WORK REQUIRED:
Given the records below, the lines starting at the line with "list-style: none;" and ending at the line with "Architecture (MAA) Scorecard</span>" should be output exactly, both end lines kept and pictures left out.

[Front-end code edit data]

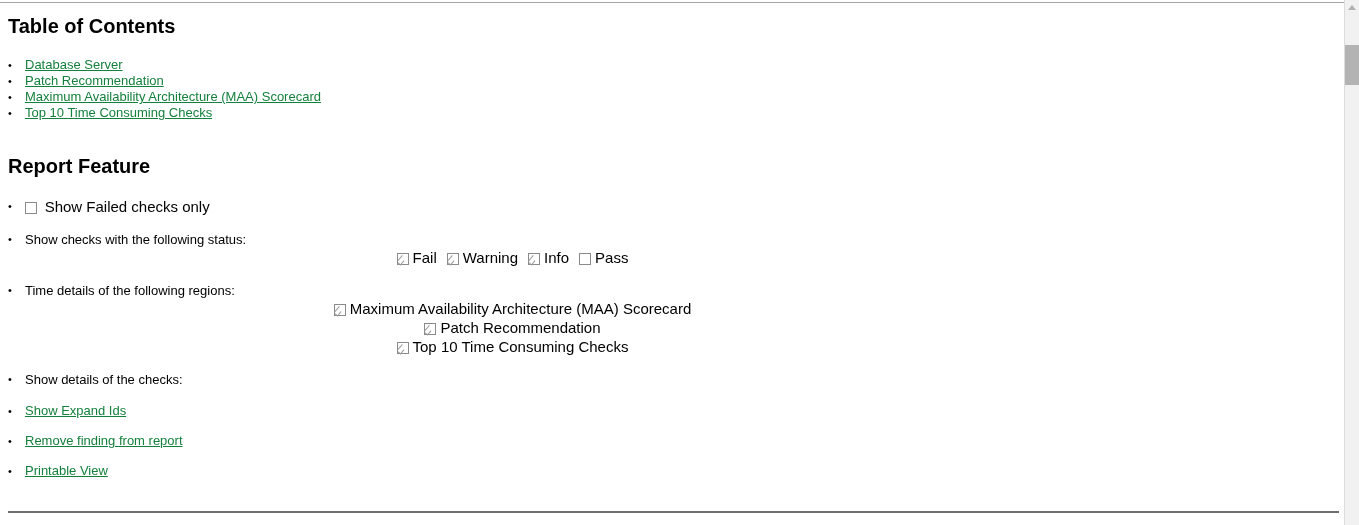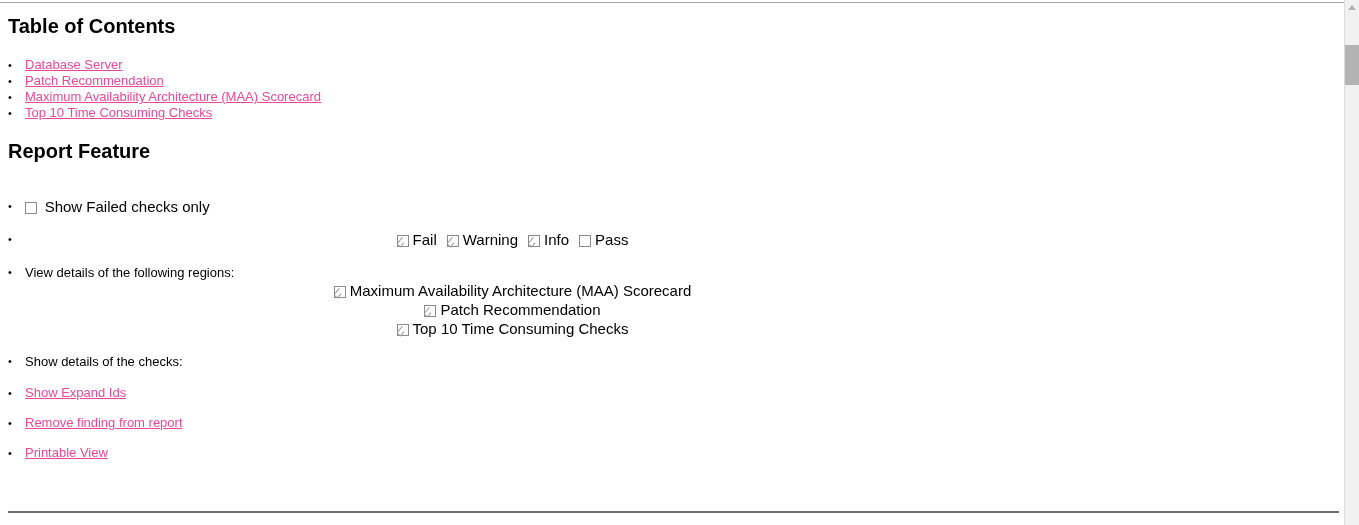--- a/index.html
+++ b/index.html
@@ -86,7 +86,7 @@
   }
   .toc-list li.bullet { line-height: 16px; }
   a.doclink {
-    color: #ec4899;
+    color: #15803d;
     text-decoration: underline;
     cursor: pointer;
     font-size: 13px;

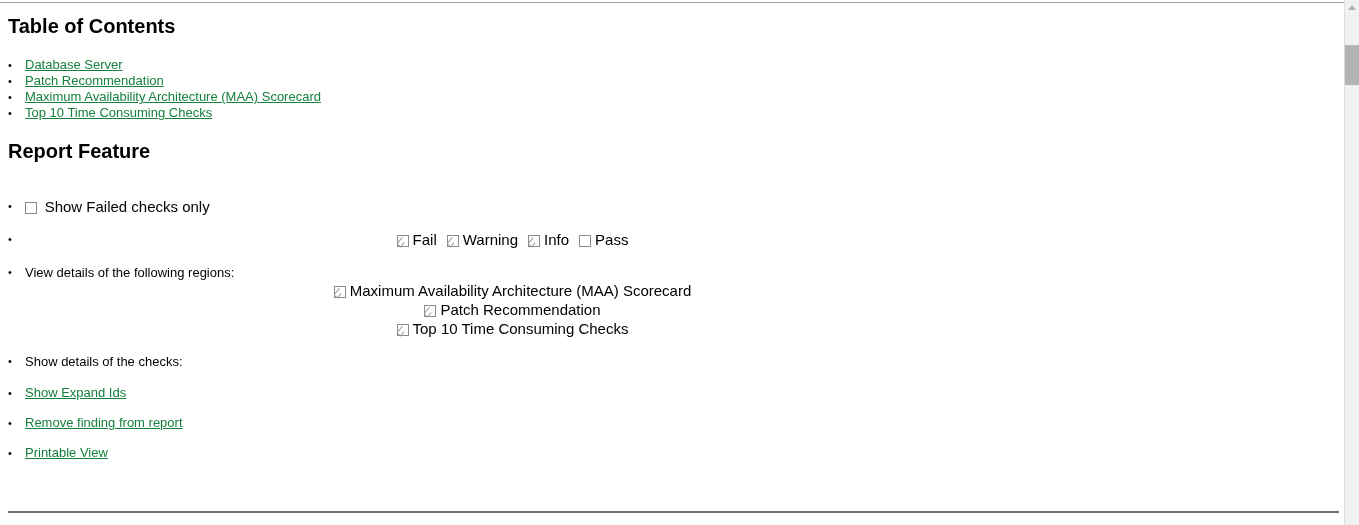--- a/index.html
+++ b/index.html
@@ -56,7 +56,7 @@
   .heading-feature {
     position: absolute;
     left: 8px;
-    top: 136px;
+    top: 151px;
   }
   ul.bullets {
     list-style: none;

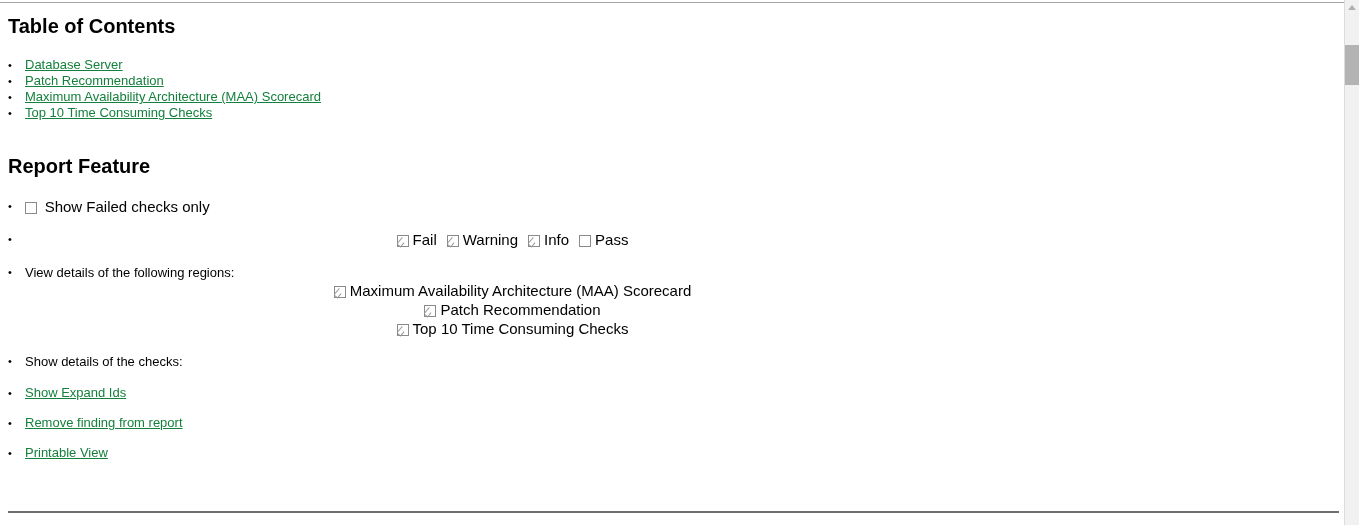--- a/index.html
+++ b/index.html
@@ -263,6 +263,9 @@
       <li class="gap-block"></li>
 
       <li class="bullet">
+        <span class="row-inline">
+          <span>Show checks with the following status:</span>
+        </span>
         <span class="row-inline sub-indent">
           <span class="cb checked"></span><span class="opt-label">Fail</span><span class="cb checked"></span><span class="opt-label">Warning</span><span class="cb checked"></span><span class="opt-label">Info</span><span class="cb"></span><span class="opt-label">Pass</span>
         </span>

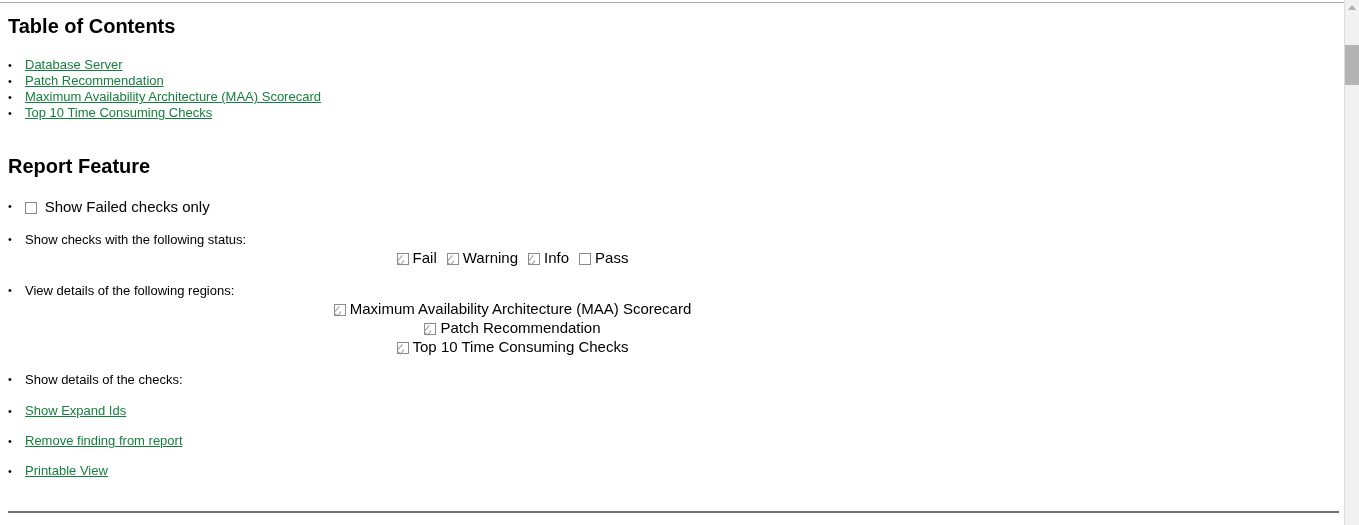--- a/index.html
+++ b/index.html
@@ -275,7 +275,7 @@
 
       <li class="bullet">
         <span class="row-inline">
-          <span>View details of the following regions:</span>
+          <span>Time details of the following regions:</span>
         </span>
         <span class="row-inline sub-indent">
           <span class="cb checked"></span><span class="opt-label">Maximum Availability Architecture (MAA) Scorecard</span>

==

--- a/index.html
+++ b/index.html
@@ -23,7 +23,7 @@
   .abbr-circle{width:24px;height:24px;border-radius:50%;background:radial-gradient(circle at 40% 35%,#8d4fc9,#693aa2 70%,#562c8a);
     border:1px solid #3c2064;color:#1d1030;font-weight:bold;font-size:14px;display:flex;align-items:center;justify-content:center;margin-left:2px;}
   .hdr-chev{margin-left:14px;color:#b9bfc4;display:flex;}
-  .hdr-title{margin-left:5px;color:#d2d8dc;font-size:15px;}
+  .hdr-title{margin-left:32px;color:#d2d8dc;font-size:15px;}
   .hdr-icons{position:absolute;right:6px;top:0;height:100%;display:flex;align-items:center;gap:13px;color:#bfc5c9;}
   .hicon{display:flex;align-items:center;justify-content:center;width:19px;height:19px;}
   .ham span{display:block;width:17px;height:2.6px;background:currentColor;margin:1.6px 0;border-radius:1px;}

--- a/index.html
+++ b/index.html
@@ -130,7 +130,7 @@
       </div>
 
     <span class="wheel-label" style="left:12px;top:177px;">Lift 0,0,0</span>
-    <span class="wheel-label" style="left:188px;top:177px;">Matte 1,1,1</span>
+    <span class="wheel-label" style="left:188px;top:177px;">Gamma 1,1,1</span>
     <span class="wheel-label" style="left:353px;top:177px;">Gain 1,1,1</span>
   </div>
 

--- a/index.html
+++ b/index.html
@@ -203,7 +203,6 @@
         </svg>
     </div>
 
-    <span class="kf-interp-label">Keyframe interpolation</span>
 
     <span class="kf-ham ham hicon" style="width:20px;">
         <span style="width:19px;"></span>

ANSWER BOX:
     list-style: none;

--- a/index.html
+++ b/index.html
@@ -263,6 +263,9 @@
       <li class="gap-block"></li>
 
       <li class="bullet">
+        <span class="row-inline">
+          <span>Show checks with the following status:</span>
+        </span>
         <span class="row-inline sub-indent">
           <span class="cb checked"></span><span class="opt-label">Fail</span><span class="cb checked"></span><span class="opt-label">Warning</span><span class="cb checked"></span><span class="opt-label">Info</span><span class="cb"></span><span class="opt-label">Pass</span>
         </span>

--- a/index.html
+++ b/index.html
@@ -275,7 +275,7 @@
 
       <li class="bullet">
         <span class="row-inline">
-          <span>View details of the following regions:</span>
+          <span>Time details of the following regions:</span>
         </span>
         <span class="row-inline sub-indent">
           <span class="cb checked"></span><span class="opt-label">Maximum Availability Architecture (MAA) Scorecard</span>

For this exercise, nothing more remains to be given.